Based on the present share price of $107.89, the projected values are approximately $140.26 by the end of 2025, $161.84 by the end of 2026, and $215.78 by the end of 2027. This outlook aligns with optimistic analyst targets and IHG’s strong fundamentals, supported by robust pipeline growth, expansion into new markets, and strategic acquisitions that reinforce its leadership in the global hospitality sector.

Should I sell my Intercontinental Hotels Group shares?

Holding onto Intercontinental Hotels Group shares may be warranted given the company’s strategic resilience, proven global brand presence, and ambitious pipeline for future growth. IHG has demonstrated steady operational performance and solid financial health, underpinned by a diverse portfolio and an asset-light model. With expectations for mid- to long-term earnings growth and a continued commitment to capital returns, these fundamentals suggest maintaining a position could benefit investors seeking stable exposure to hospitality.

Are Intercontinental Hotels Group shares eligible for ISAs in the UK, and how are dividends taxed?
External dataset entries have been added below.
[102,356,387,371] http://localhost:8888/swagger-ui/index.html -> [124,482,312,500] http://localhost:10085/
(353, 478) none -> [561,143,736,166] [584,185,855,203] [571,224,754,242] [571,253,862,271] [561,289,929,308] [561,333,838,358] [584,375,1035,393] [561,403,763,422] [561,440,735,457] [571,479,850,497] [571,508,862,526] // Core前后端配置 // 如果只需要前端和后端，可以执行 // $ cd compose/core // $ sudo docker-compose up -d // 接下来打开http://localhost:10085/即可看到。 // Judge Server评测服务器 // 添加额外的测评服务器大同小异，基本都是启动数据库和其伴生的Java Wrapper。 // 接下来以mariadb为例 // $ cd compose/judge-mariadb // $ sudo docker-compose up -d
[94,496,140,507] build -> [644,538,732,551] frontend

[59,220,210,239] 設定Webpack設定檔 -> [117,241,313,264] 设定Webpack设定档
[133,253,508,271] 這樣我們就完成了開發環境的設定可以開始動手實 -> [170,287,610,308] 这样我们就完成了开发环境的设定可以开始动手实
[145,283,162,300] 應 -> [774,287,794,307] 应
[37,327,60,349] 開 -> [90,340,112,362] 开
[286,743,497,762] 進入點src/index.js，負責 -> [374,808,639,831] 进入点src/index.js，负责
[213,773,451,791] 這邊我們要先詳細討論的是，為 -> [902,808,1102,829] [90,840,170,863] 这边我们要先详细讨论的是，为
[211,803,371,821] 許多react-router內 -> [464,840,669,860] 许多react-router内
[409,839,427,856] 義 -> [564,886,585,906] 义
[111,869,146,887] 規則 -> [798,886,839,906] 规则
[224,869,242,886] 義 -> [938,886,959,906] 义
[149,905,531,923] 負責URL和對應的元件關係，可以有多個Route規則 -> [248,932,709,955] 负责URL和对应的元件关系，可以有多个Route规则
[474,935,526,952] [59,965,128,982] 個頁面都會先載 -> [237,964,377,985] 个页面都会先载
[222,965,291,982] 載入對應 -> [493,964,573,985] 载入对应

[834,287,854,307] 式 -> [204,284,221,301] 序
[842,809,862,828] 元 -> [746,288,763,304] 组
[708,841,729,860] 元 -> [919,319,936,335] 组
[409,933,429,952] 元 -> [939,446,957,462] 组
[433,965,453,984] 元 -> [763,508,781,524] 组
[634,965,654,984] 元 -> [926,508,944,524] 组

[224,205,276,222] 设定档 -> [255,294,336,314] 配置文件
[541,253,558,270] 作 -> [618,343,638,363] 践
Intercontinental Hotels Group shares are eligible to be held within UK Individual Savings Accounts (ISAs), allowing investors to receive dividends and capital gains tax-free within the annual ISA limit. Outside an ISA, UK investors benefit from a dividend allowance, but amounts above this are taxed at standard dividend rates. IHG, being a UK-listed company, does not apply withholding tax on dividends paid to UK residents.

Pauline Laurore
P. Laurore
Finance expert
HelloSafe
Co-founder of HelloSafe and holder of a Master's degree in finance, Pauline has recognised expertise in personal finance, which she uses to help users better understand and optimise their financial choices. At HelloSafe, Pauline plays a key role in designing clear, educational content on savings, investments and personal finance. Passionate about financial education, Pauline strives, with every piece of content she oversees, to provide reliable, transparent and unbiased information for independent and informed financial management. To this end, she has tested over 100 trading platforms to help internet users make the right choices.